- Born: 4 December 1876 Amsterdam, the Netherlands
- Died: 12 April 1976 (aged 99) Velsen, The Netherlands
- Known for: painter
- Spouse: Anne Marinus Broeckman

= Adriënne Broeckman-Klinkhamer =

Dutch artist (1876–1976)

Adriënne Broeckman-Klinkhamer (1876–1976) was a Dutch painter, illustrator, and textile artist.

==Biography==
Broeckman-Klinkhamer née Klinkhamer was born on 4 December 1876 in Amsterdam, the seventh of ten children. She attended School voor Kunstnijverheid (Haarlem) (School for Arts and Crafts (Haarlem)) and Akademie van beeldende kunsten (Den Haag) (Royal Academy of Art, The Hague) Around 1908 she married fellow artist Anne Marinus Broeckman (1874–1946) with whom she had two children, one of whom, Elga Eymer, went on to become an artist. The couple settled in Laren in North Holland.

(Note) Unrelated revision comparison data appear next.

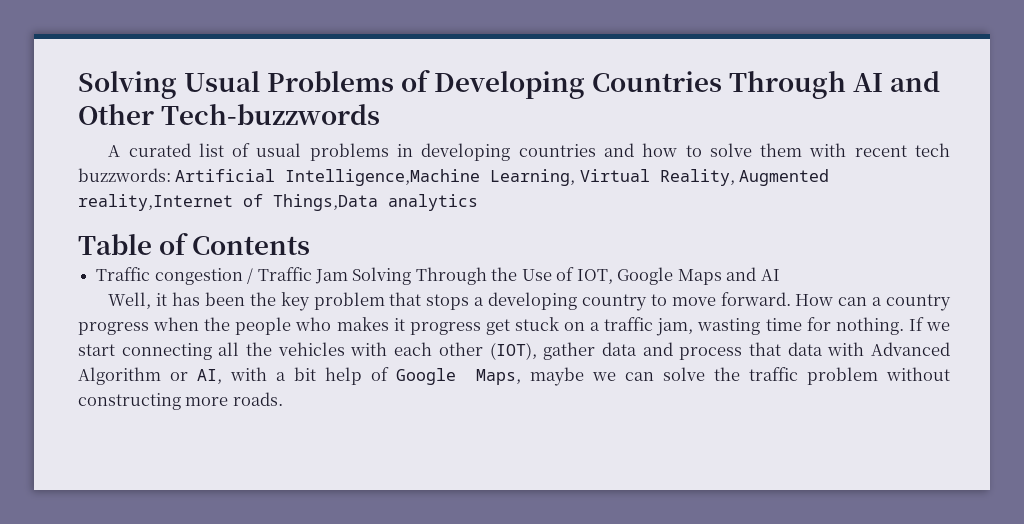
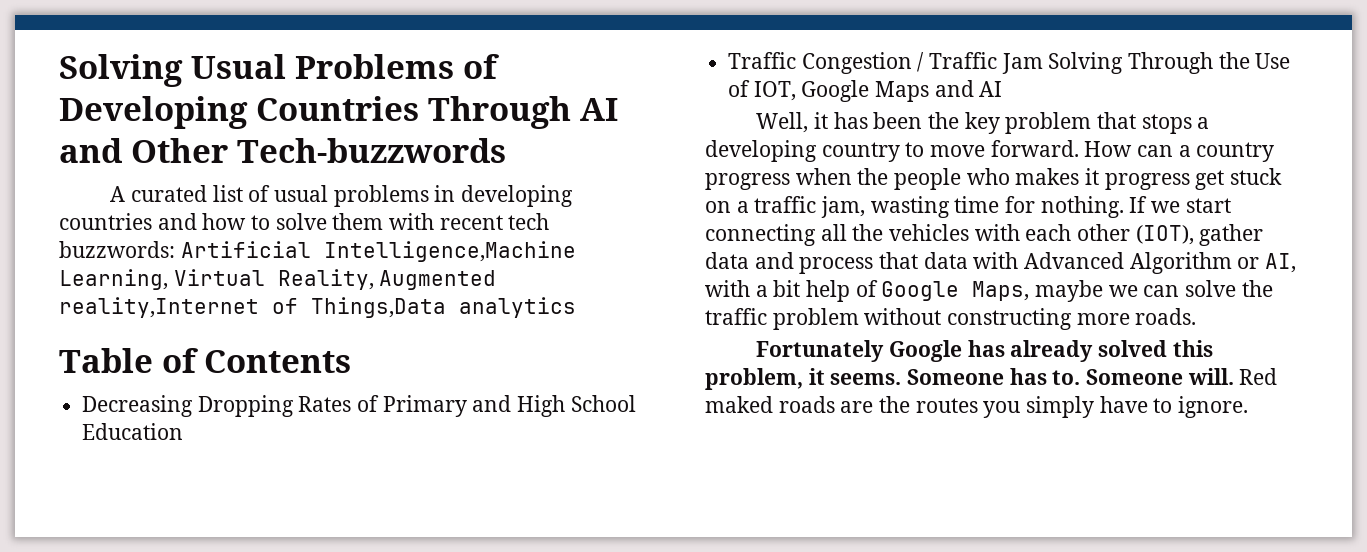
[96,267,243,285] // Traffic congestion -> [82,395,636,417] [82,423,184,440] [728,52,912,74] // Decreasing Dropping Rates of Primary and High School Education // Traffic Congestion
(283, 399) none -> [756,340,1213,362] [705,368,1278,390] [705,396,1249,418] // Fortunately Google has already solved this problem, it seems. Someone has to. Someone will. Red maked roads are the routes you simply have to ignore.

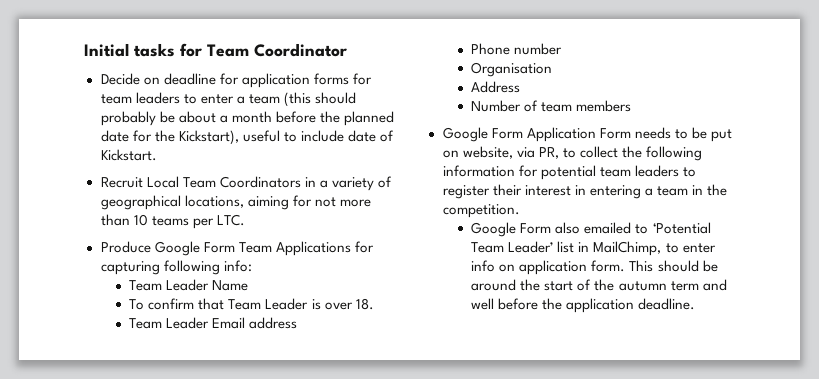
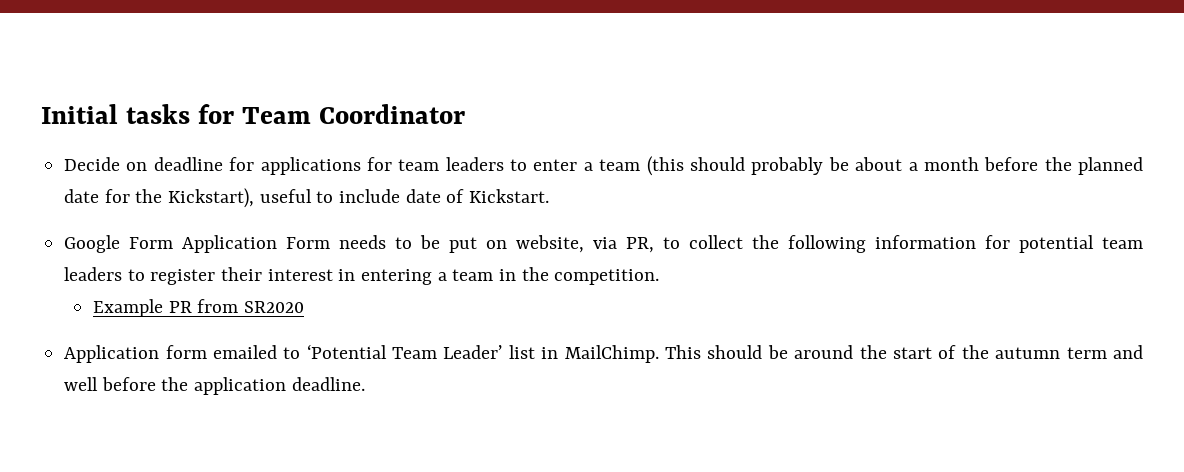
[241,73,349,88] application forms -> [260,157,361,175] applications
[100,176,392,191] [100,195,371,210] [100,214,245,229] [100,241,374,256] [100,260,252,275] [129,279,249,291] [129,298,374,310] [129,317,298,329] [471,43,563,55] [471,62,553,77] [471,81,521,93] [471,100,632,112] // Recruit Local Team Coordinators in a variety of geographical locations, aiming for not more than 10 teams per LTC. // Produce Google Form Team Applications for capturing following info: // Team Leader Name // To confirm that Team Leader is over 18. // Team Leader Email address // Phone number // Organisation // Address // Number of team members -> (550, 196) none
[471,222,581,237] Google Form also -> [93,299,305,317] [64,345,207,363] Example PR from SR2020 // Application form
[593,241,716,256] [471,260,626,275] MailChimp, to enter info on application form. -> [564,345,659,363] MailChimp.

In 1915 Broeckman-Klinkhamer became one of the few women members of the Gooi artists association Club De Tien. She was also a member of Arti et Amicitiae, Kunstenaarsvereniging Sint Lucas, and Kunstenaarsvereniging Laren-Blaricum. Her work was included in the 1939 exhibition and sale Onze Kunst van Heden (Our Art of Today) at the Rijksmuseum in Amsterdam.

Broeckman-Klinkhamer died on 12 April 1976 in Velsen.